(RECORDS PROVIDED Opens)

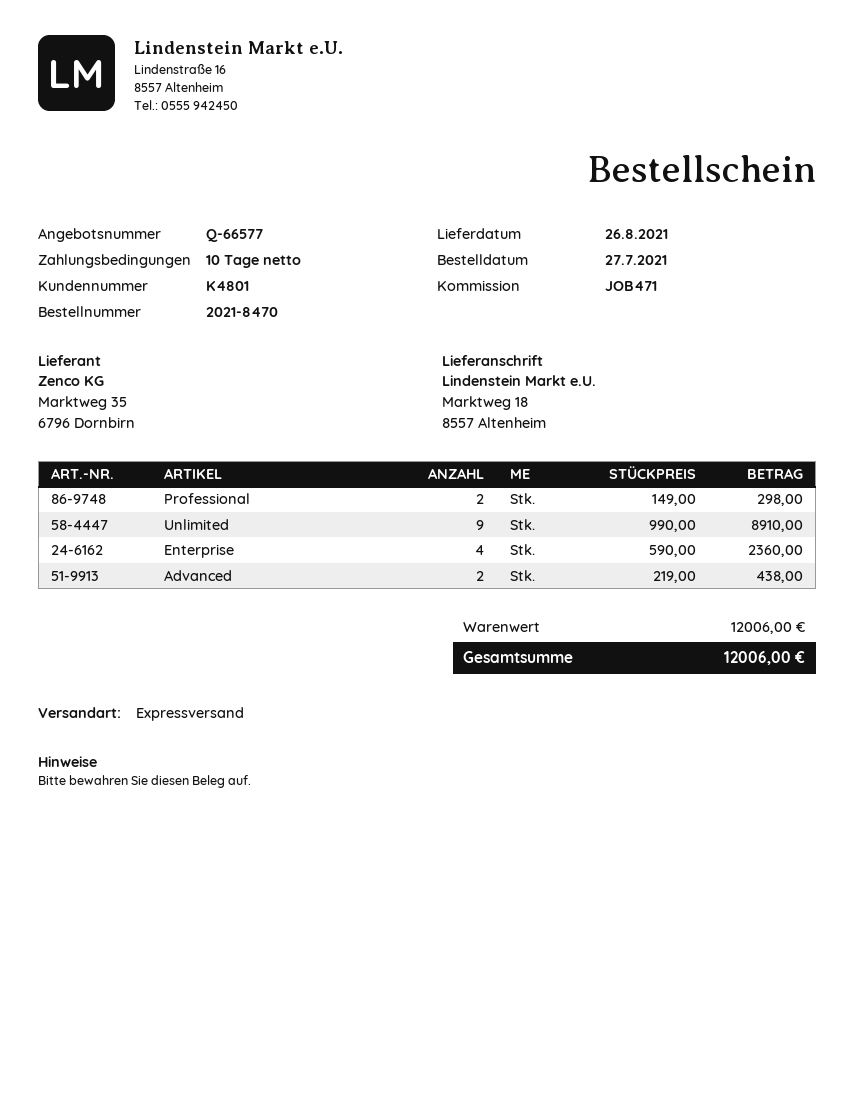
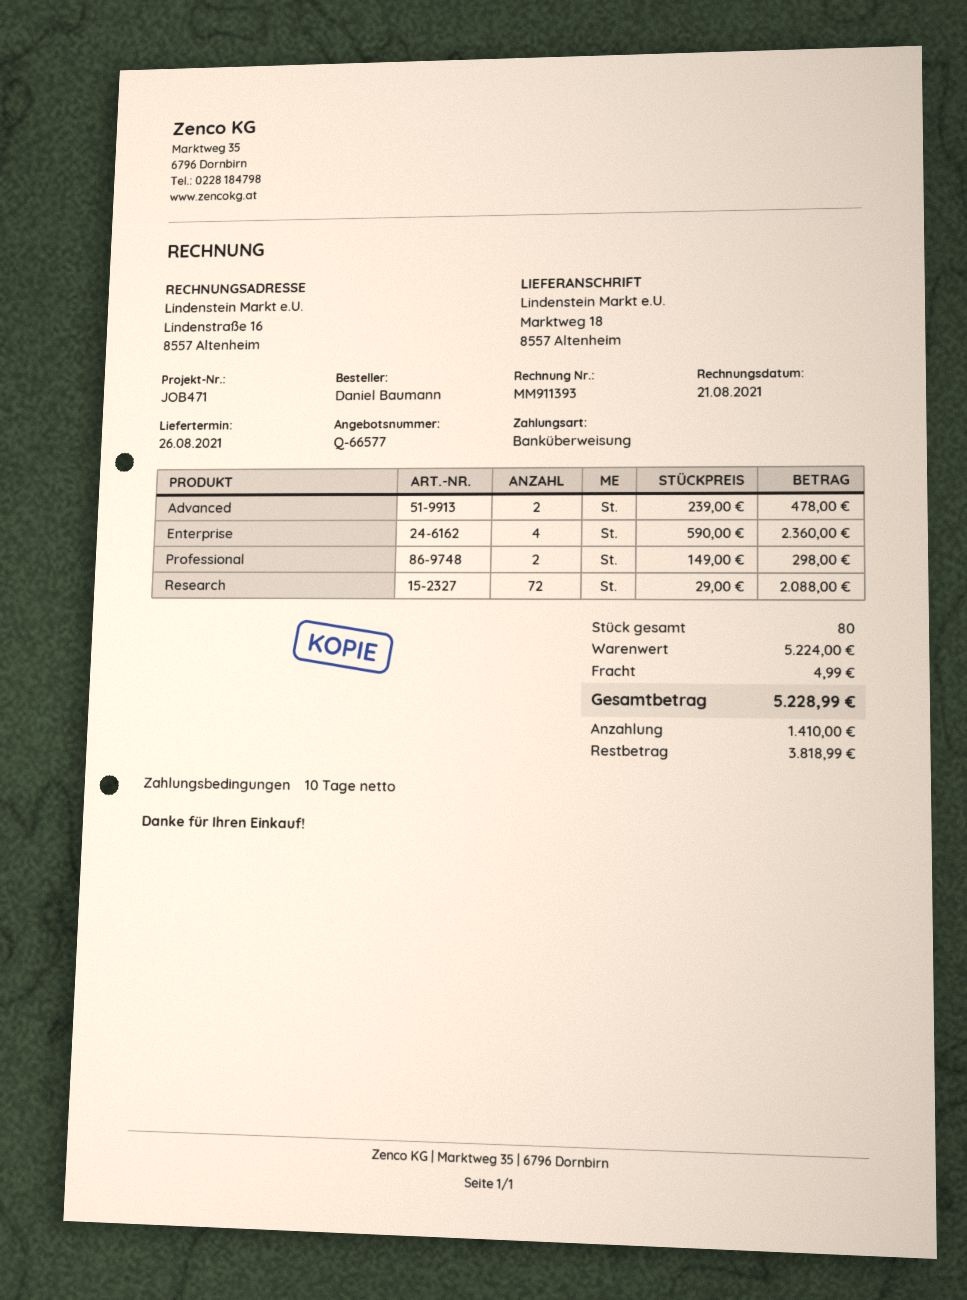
Unlimited: 9 x 990.00 = 8910.00 -> none
Advanced: 2 x 219.00 = 438.00 -> 2 x 239.00 = 478.00
Research: none -> 72 x 29.00 = 2088.00
subtotal: 12006.00 -> 5224.00
shipping: none -> 4.99
total: 12006.00 -> 5228.99

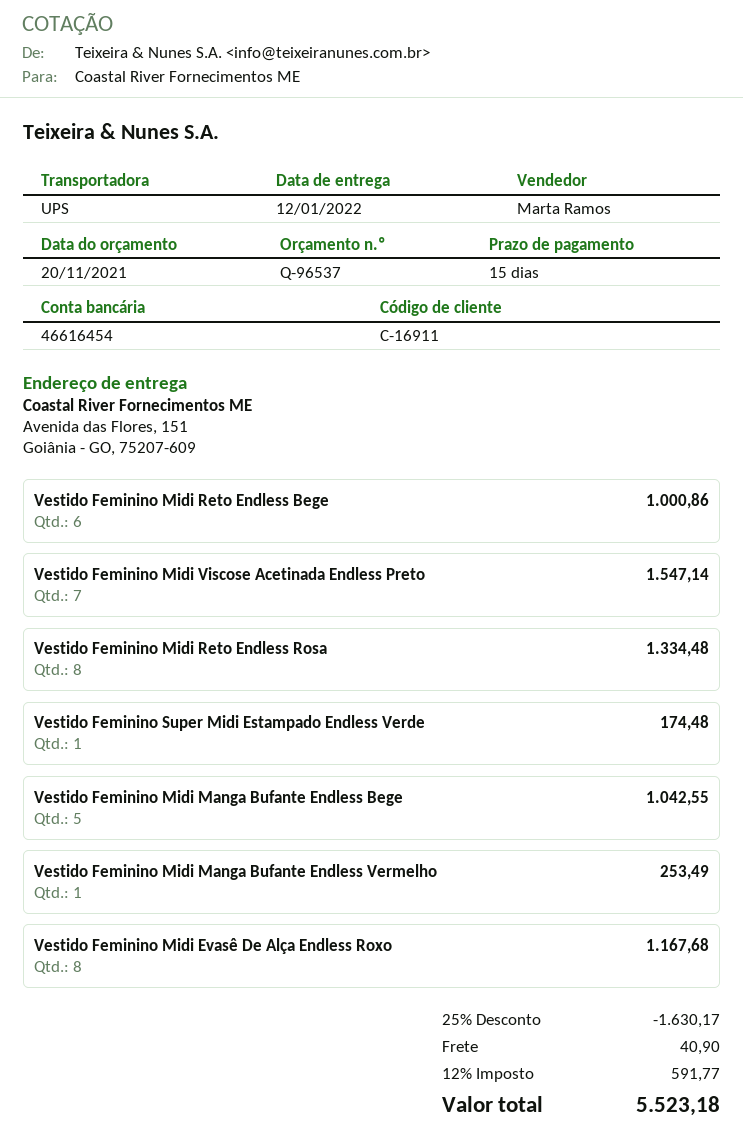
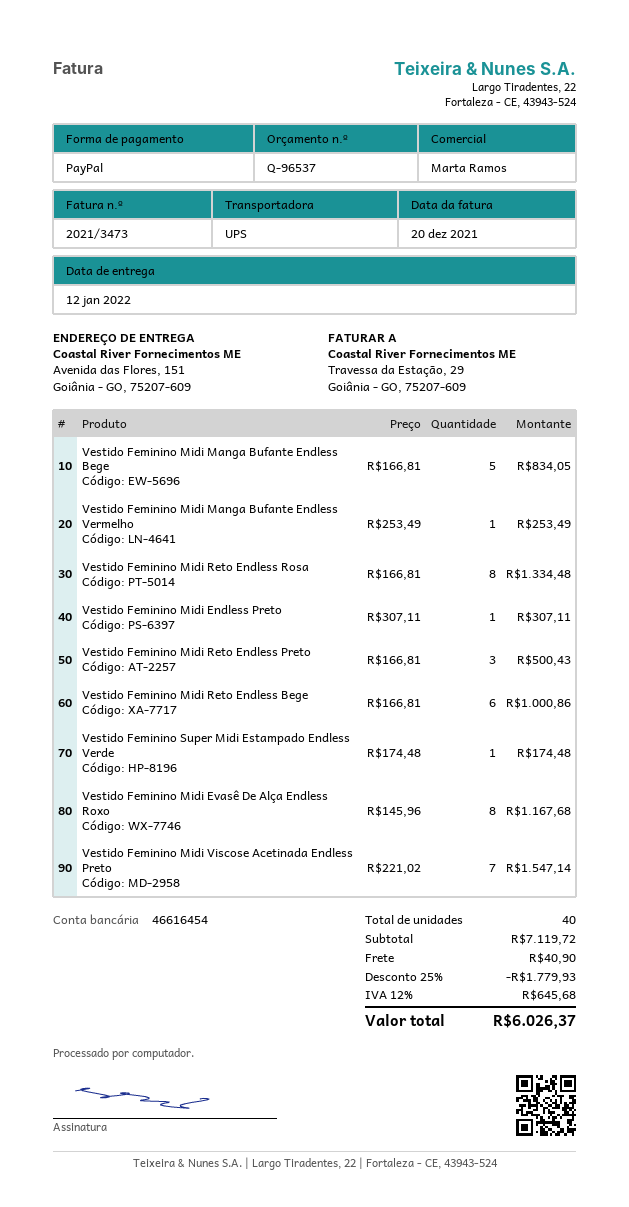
Vestido Feminino Midi Manga Bufante Endless Bege: 5 for 1042.55 -> 5 for 834.05
Vestido Feminino Midi Endless Preto: none -> 1 for 307.11
Vestido Feminino Midi Reto Endless Preto: none -> 3 for 500.43
discount: 25% = 1630.17 -> 25% = 1779.93
tax: 12% = 591.77 -> 12% = 645.68
total: 5523.18 -> 6026.37

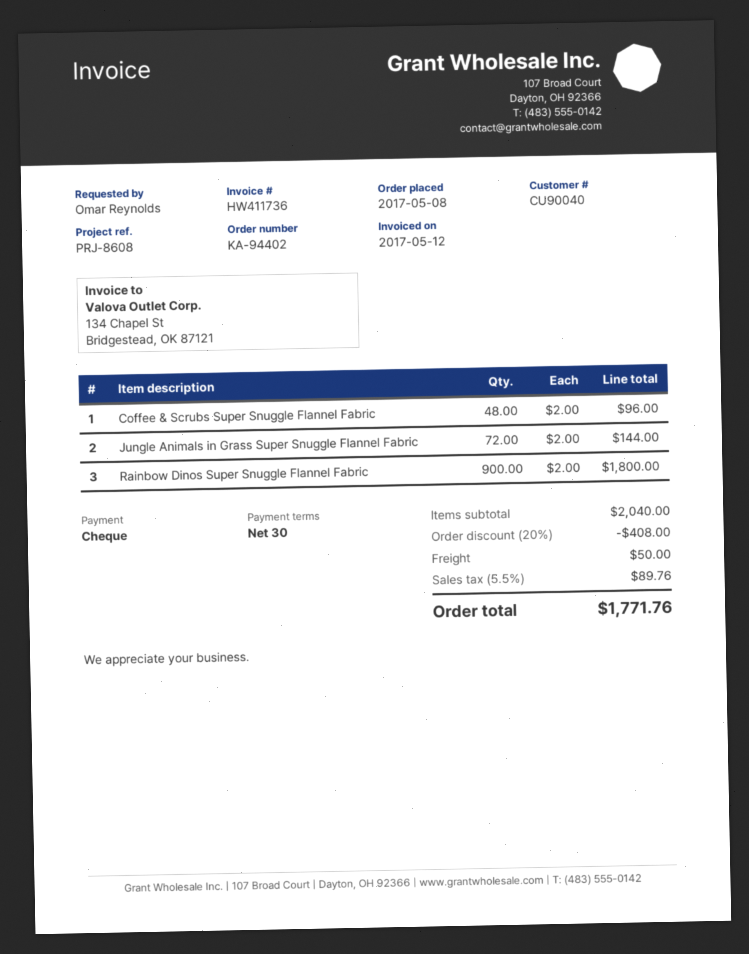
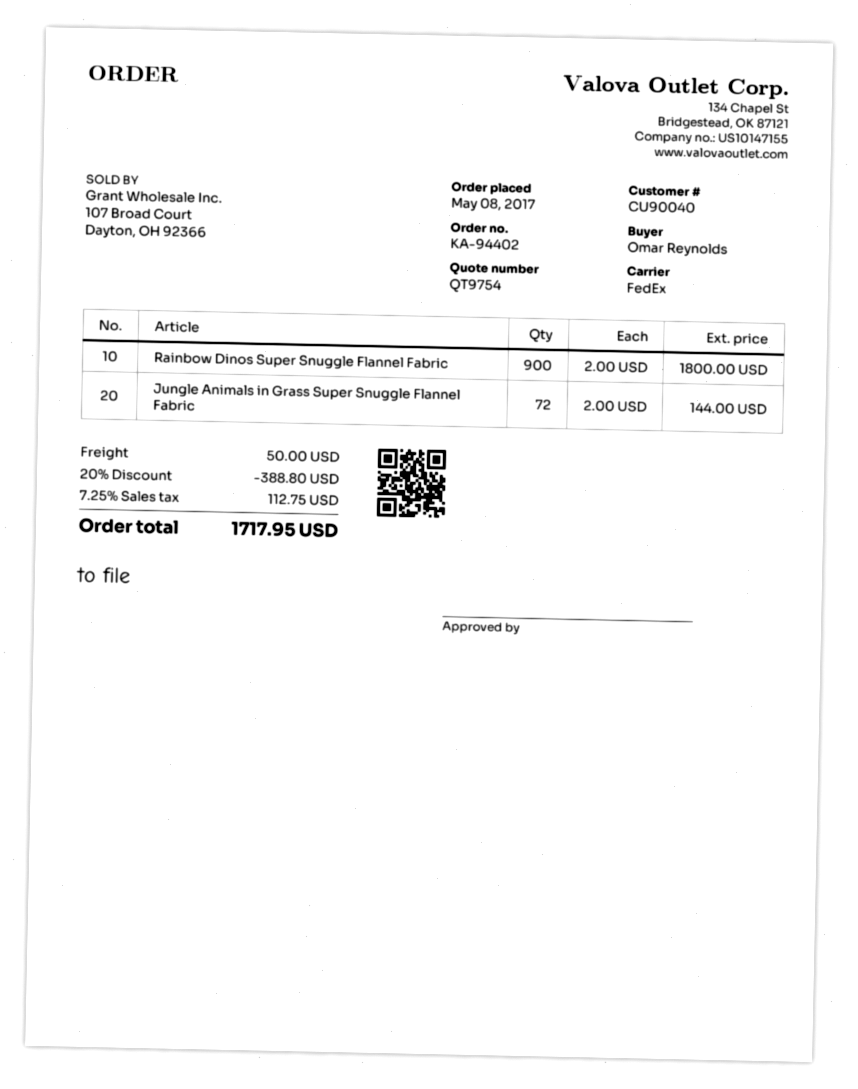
Coffee & Scrubs Super Snuggle Flannel Fabric: 48 x 2.00 = 96.00 -> none
discount: 20% = 408.00 -> 20% = 388.80
tax: 5.5% = 89.76 -> 7.25% = 112.75
total: 1771.76 -> 1717.95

(RECORDS PROVIDED Closes)

• [WORK TO COMPLETE]: Find every line in the records that has the word "none". Copy those lines.

• [TASK SOLUTION]:
Unlimited: 9 x 990.00 = 8910.00 -> none
Research: none -> 72 x 29.00 = 2088.00
shipping: none -> 4.99
Vestido Feminino Midi Endless Preto: none -> 1 for 307.11
Vestido Feminino Midi Reto Endless Preto: none -> 3 for 500.43
Coffee & Scrubs Super Snuggle Flannel Fabric: 48 x 2.00 = 96.00 -> none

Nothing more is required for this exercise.